The expression of several thyroid hormone (TH)-dependent genes was altered in ASD. Data reported here suggest the possibility of brain region-specific disruption of TH homeostasis and gene expression in autism. “

Conclusion

We know that T3 is reduced in the autistic brain.  This may be because oxidative stress has reduced the level of the enzyme D2, but we cannot be sure, because the brain samples are old and D2 will decay with time.

The authors clearly hope that thyroid hormone-based therapies for autism will emerge.  Autistic people are likely to be euthyroid, so in their blood the thyroid levels are just fine; it is just in the brain the level of T3 is low. A successful therapy would raise the level of T3 in the brain, without affecting the level of T3 in the blood.

Reducing oxidative stress (if present) can only do good.  This is easily done with N-acetylcysteine (NAC).  If giving NAC reduces stimming/stereotypy, then the odds are that you have oxidative stress.  Oxidative stress appears to be chronic, it never goes away; you can treat it, but you cannot cure it.  We also saw this is the asthma research, where smokers were resistant to asthma drugs.  Even decades after ceasing to smoke, oxidative stress lingered and reduced the effectiveness of drugs.  In asthma the treatment for oxidative stress is NAC.

If you want a diagnostic test to establish central hypothyroidism (without any injections), this is easy.  Just give a small dose of T3 for a few days.  Before the thyroid has time to reduce its natural thyroid output, there will be a temporary increase in brain T3 levels.  If behavior improves notably for a day or two and then reverts, you have established a case of central hypothyroidism and seen how it affects behavior.
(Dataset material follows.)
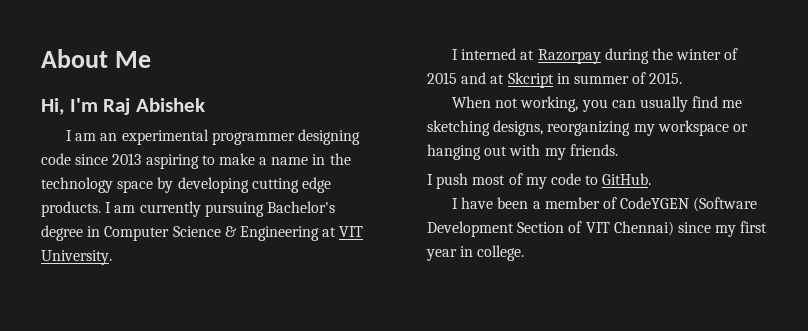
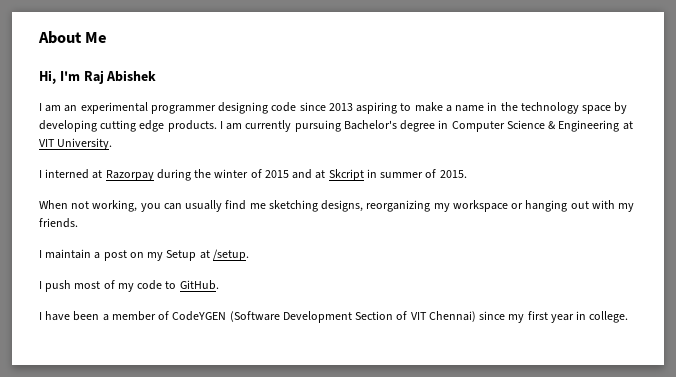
(618, 150) none -> [39,249,249,261] // I maintain a post on my Setup at /setup.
The scientific method of determining central hypothyroidism uses a test called the TRH stimulation test; but you do not get to see how behavior changes when T3 increases in the brain.
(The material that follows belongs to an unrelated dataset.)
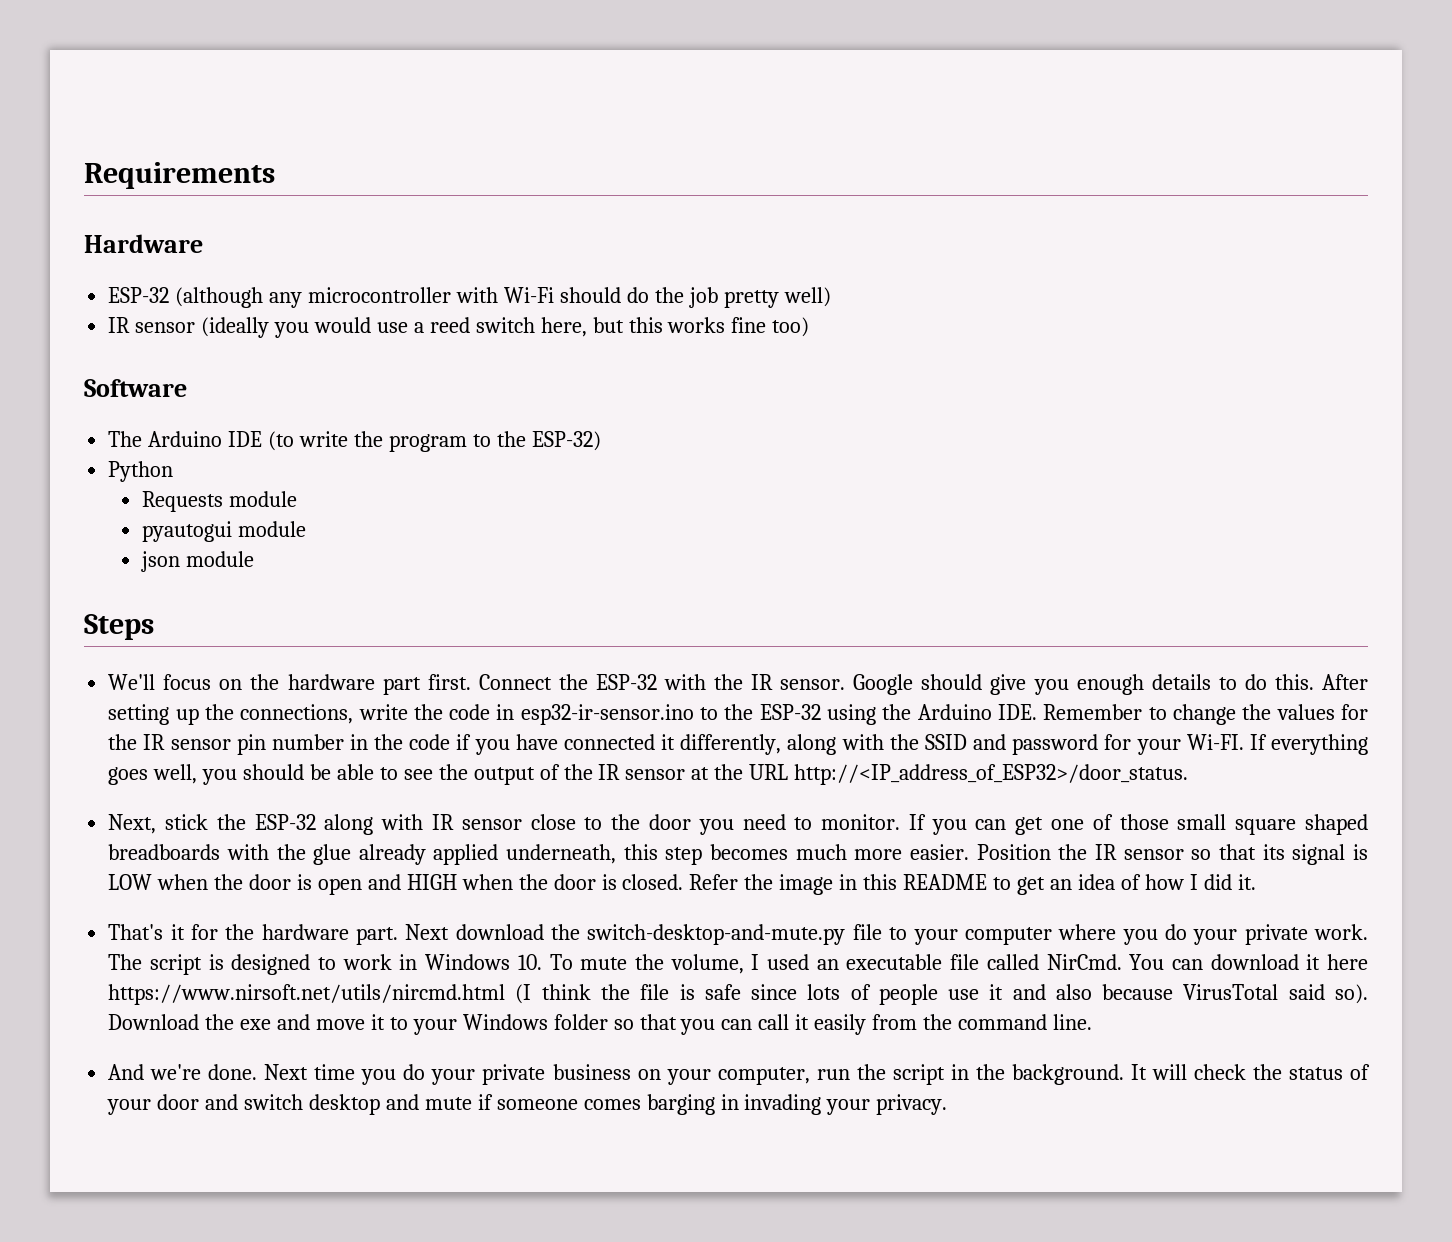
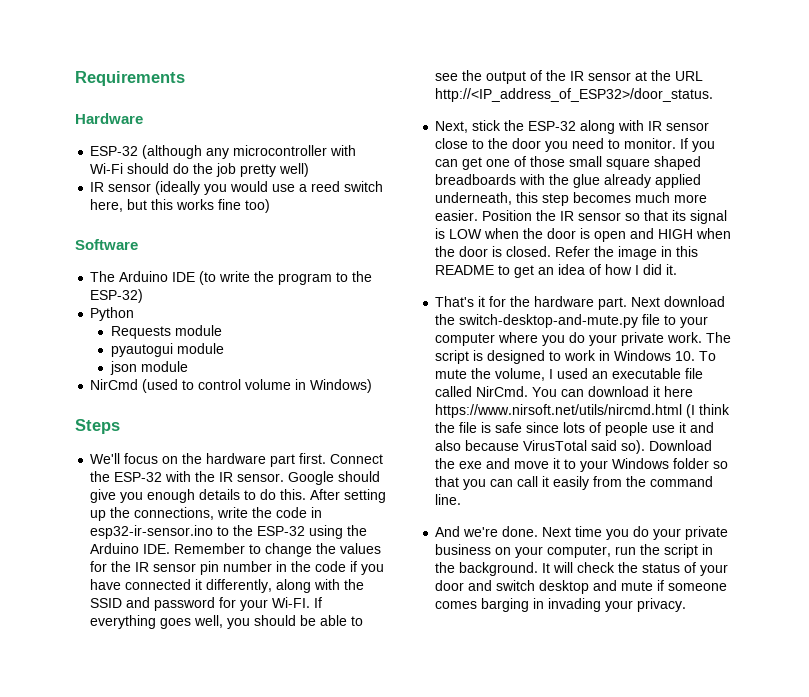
(254, 559) none -> [90,379,373,393] // NirCmd (used to control volume in Windows)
Also, note again that while mercury is definitely very bad for you, the study showed that the brains of people with autism had no more mercury than the control group.

We also see that while oxidative stress may cause a reduction in brain T3 levels, low T3 levels promote further oxidative stress.  So it is a self-perpetuating process.  This brings us back again to my venn diagram, where everything is inter-related.